A function y = f ( x) has a second order derivative f''(x) = 6 (x-1). If the graph passes through the point (2, 1) and at this point tangent to the graph is y = 3x - 1, then function is :

To solve the problem, we will follow these steps: ### Step 1: Integrate the second derivative Given the second derivative \( f''(x) = 6(x - 1) \), we integrate it to find the first derivative \( f'(x) \). \[ f'(x) = \int f''(x) \, dx = \int 6(x - 1) \, dx = 6 \left( \frac{x^2}{2} - x \right) + C_1 = 3x^2 - 6x + C_1 \] ### Step 2: Use the tangent condition We know that at the point \( (2, 1) \), the tangent line is given by \( y = 3x - 1 \).

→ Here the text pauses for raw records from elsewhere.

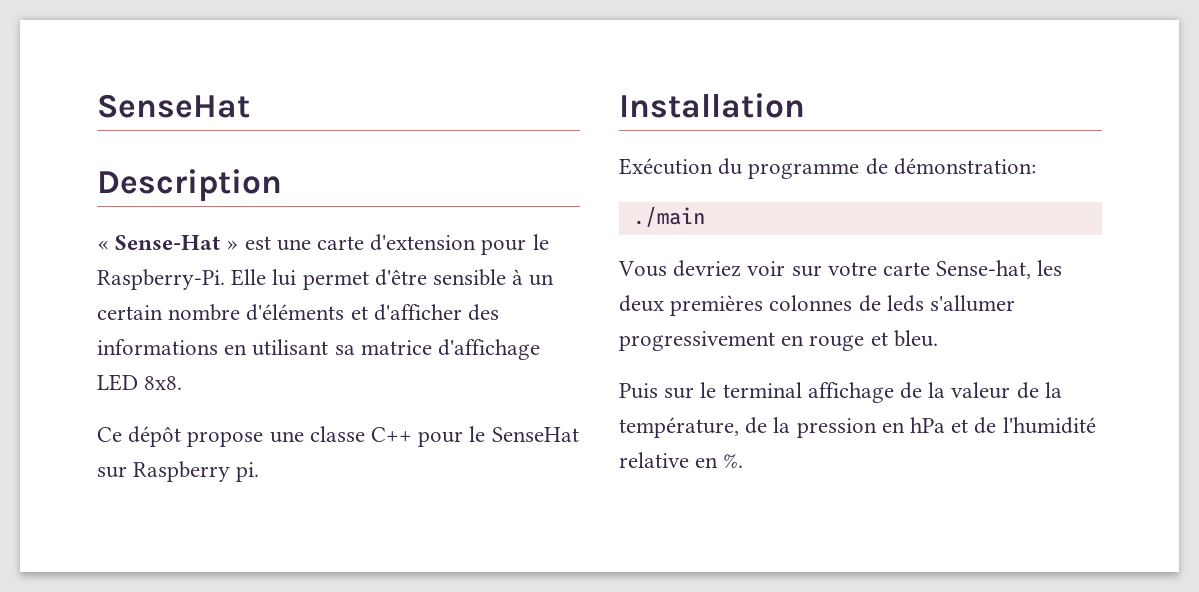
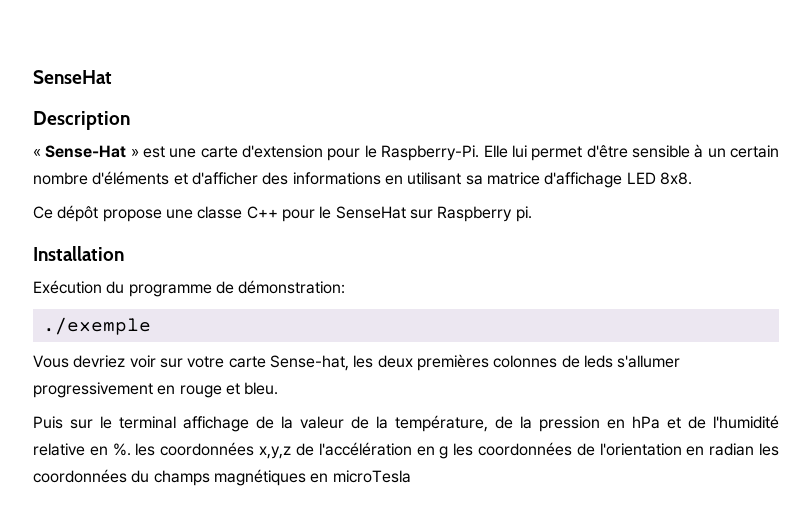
- ./main
+ ./exemple
- Puis sur le terminal affichage de la valeur de la température, de la pression en hPa et de l'humidité relative en %.
+ Puis sur le terminal affichage de la valeur de la température, de la pression en hPa et de l'humidité relative en %. les coordonnées x,y,z de l'accélération en g les coordonnées de l'orientation en radian les coordonnées du champs magnétiques en microTesla

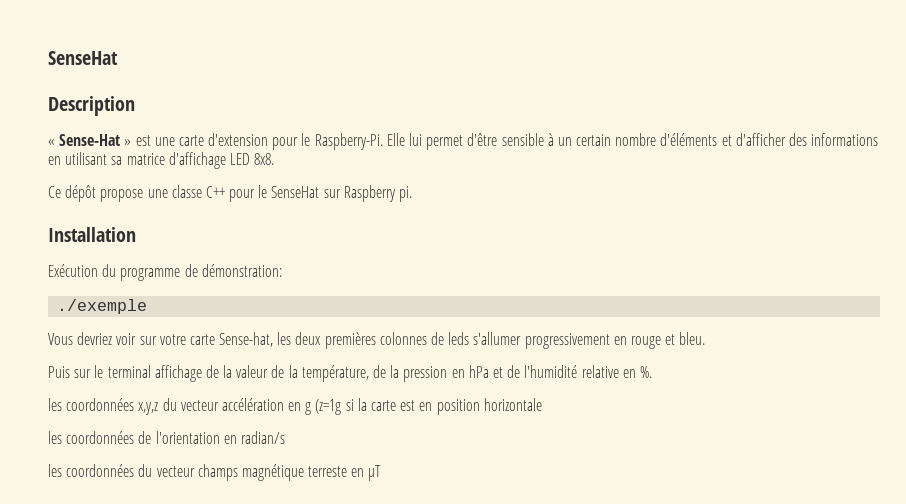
- Puis sur le terminal affichage de la valeur de la température, de la pression en hPa et de l'humidité relative en %. les coordonnées x,y,z de l'accélération en g les coordonnées de l'orientation en radian les coordonnées du champs magnétiques en microTesla
+ Puis sur le terminal affichage de la valeur de la température, de la pression en hPa et de l'humidité relative en %.
+ les coordonnées x,y,z du vecteur accélération en g (z=1g si la carte est en position horizontale
+ les coordonnées de l'orientation en radian/s
+ les coordonnées du vecteur champs magnétique terreste en µT

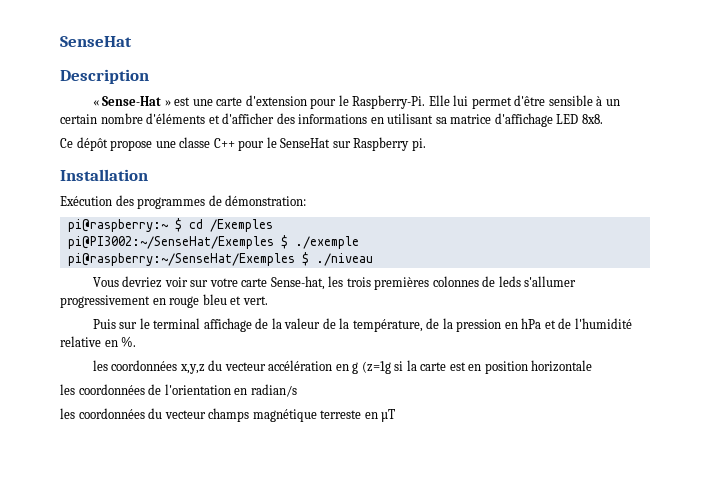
- Exécution du programme de démonstration:
+ Exécution des programmes de démonstration:
- ./exemple
+ pi@raspberry:~ $ cd /Exemples
+ pi@PI3002:~/SenseHat/Exemples $ ./exemple
+ pi@raspberry:~/SenseHat/Exemples $ ./niveau
- Vous devriez voir sur votre carte Sense-hat, les deux premières colonnes de leds s'allumer progressivement en rouge et bleu.
+ Vous devriez voir sur votre carte Sense-hat, les trois premières colonnes de leds s'allumer progressivement en rouge bleu et vert.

The slope of this tangent line is 3, which means: \[ f'(2) = 3 \] Substituting \( x = 2 \) into the first derivative: \[ f'(2) = 3(2^2) - 6(2) + C_1 = 3 \] \[ 12 - 12 + C_1 = 3 \implies C_1 = 3 \] Thus, the first derivative is: \[ f'(x) = 3x^2 - 6x + 3 \] ### Step 3: Integrate the first derivative Next, we integrate \( f'(x) \) to find \( f(x) \): \[ f(x) = \int f'(x) \, dx = \int (3x^2 - 6x + 3) \, dx = x^3 - 3x^2 + 3x + C_2 \] ### Step 4: Use the point condition We know that the function passes through the point \( (2, 1) \): \[ f(2) = 1 \] Substituting \( x = 2 \): \[ f(2) = (2)^3 - 3(2)^2 + 3(2) + C_2 = 1 \] \[ 8 - 12 + 6 + C_2 = 1 \implies 2 + C_2 = 1 \implies C_2 = -1 \] Thus, the function is: \[ f(x) = x^3 - 3x^2 + 3x - 1 \] ### Step 5: Final form The final form of the function is: \[ f(x) = x^3 - 3x^2 + 3x - 1 \]